▸ **Work item**
In the following listing, find the lines containing "Hockey" and report them.

▸ **Dataset entries**
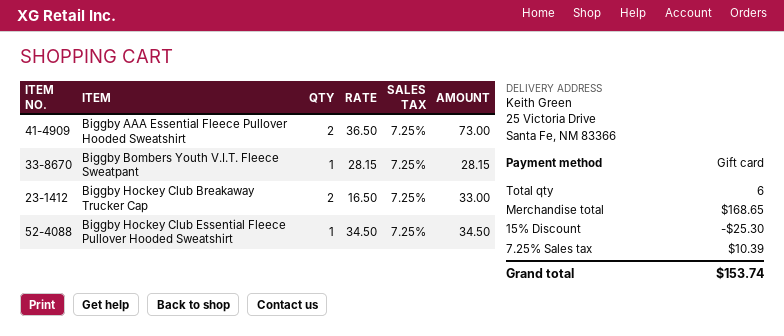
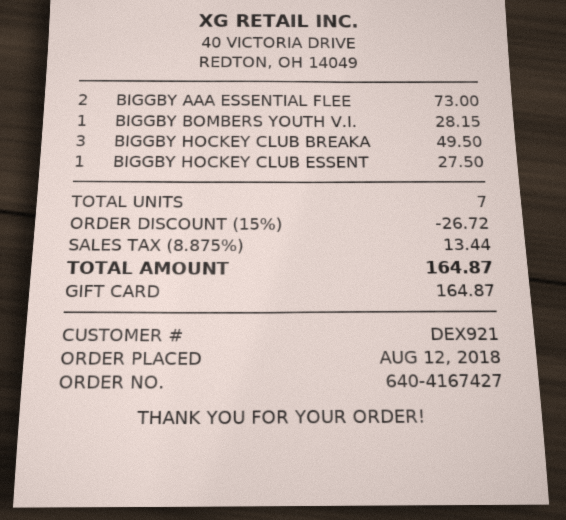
Biggby Hockey Club Breakaway Trucker Cap: 2 for 33.00 -> 3 for 49.50
Biggby Hockey Club Essential Fleece Pullover Hooded Sweatshirt: 1 for 34.50 -> 1 for 27.50
total quantity: 6 -> 7
discount: 15% = 25.30 -> 15% = 26.72
tax: 7.25% = 10.39 -> 8.875% = 13.44
total: 153.74 -> 164.87

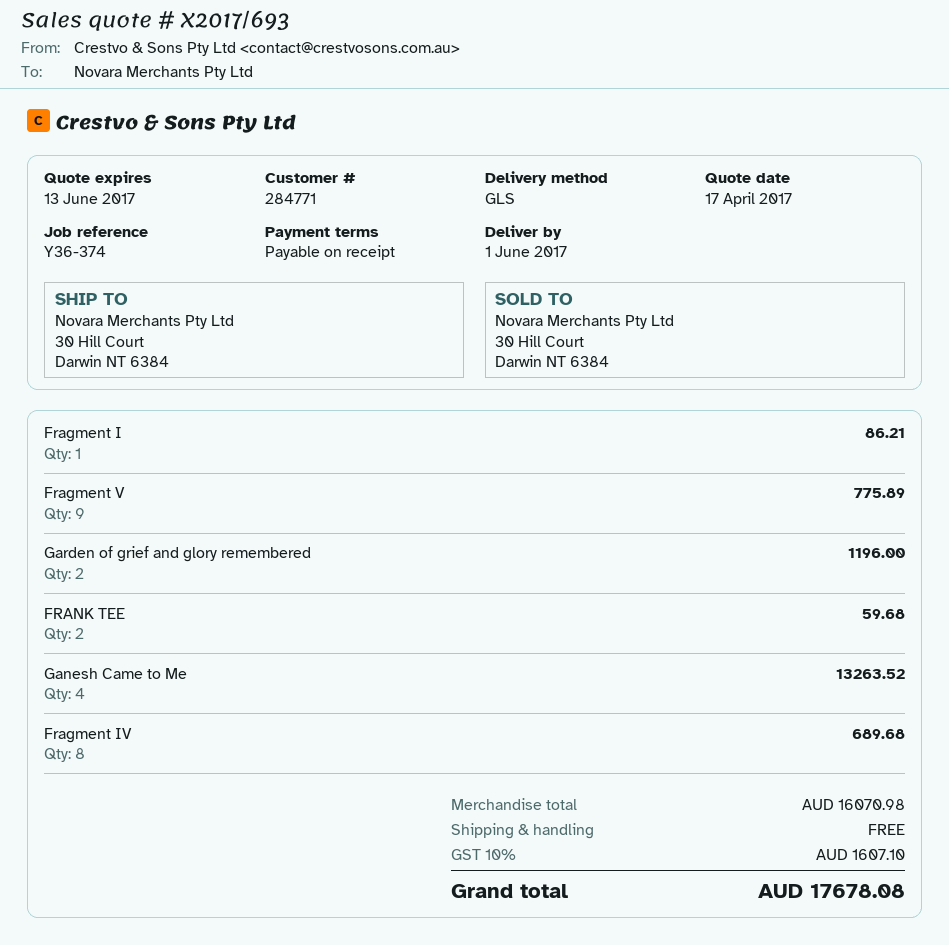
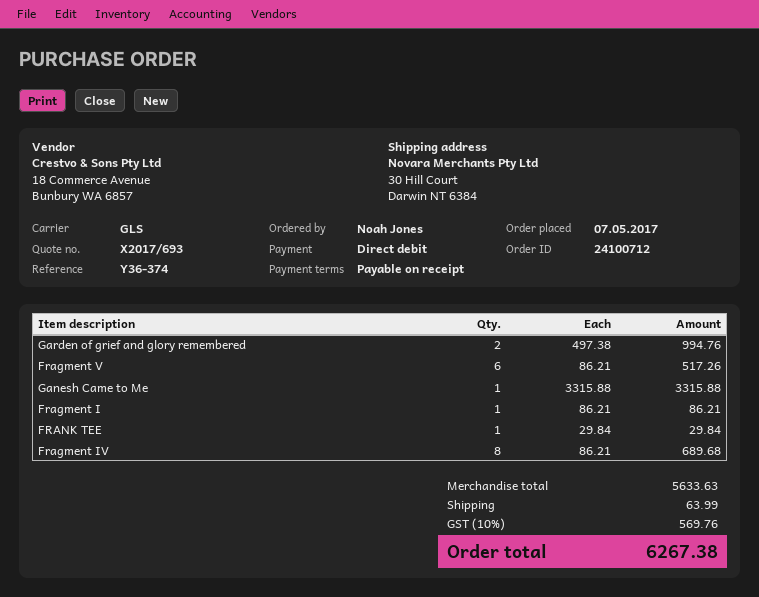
Fragment V: 9 for 775.89 -> 6 for 517.26
Garden of grief and glory remembered: 2 for 1196.00 -> 2 for 994.76
FRANK TEE: 2 for 59.68 -> 1 for 29.84
Ganesh Came to Me: 4 for 13263.52 -> 1 for 3315.88
subtotal: 16070.98 -> 5633.63
shipping: 0.00 -> 63.99
tax: 10% = 1607.10 -> 10% = 569.76
total: 17678.08 -> 6267.38

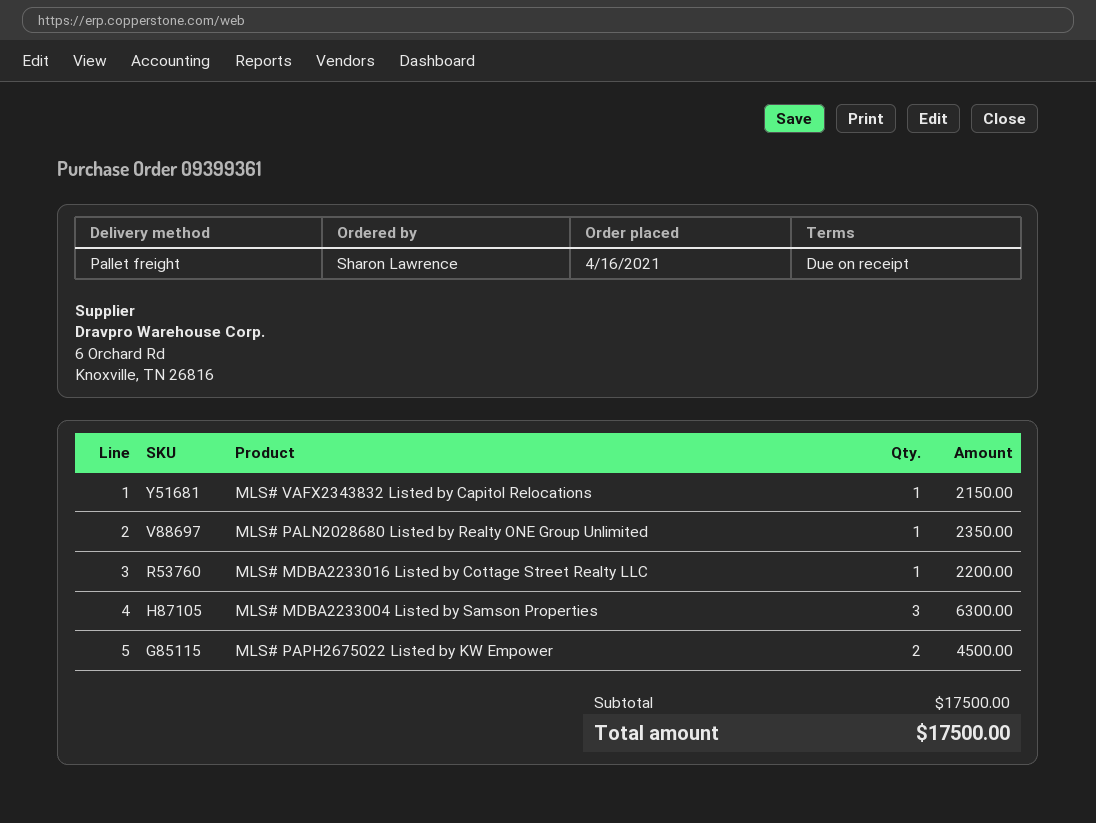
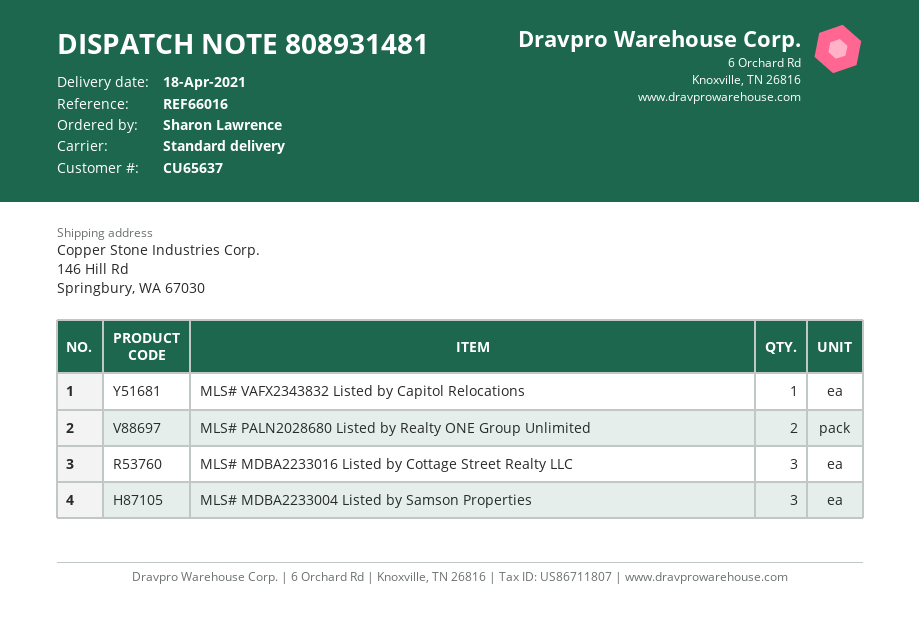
shipping method: pallet freight -> standard
MLS# PALN2028680 Listed by Realty ONE Group Unlimited: 1 -> 2
MLS# MDBA2233016 Listed by Cottage Street Realty LLC: 1 -> 3
MLS# PAPH2675022 Listed by KW Empower: 2 -> none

▸ **Output below**
Biggby Hockey Club Breakaway Trucker Cap: 2 for 33.00 -> 3 for 49.50
Biggby Hockey Club Essential Fleece Pullover Hooded Sweatshirt: 1 for 34.50 -> 1 for 27.50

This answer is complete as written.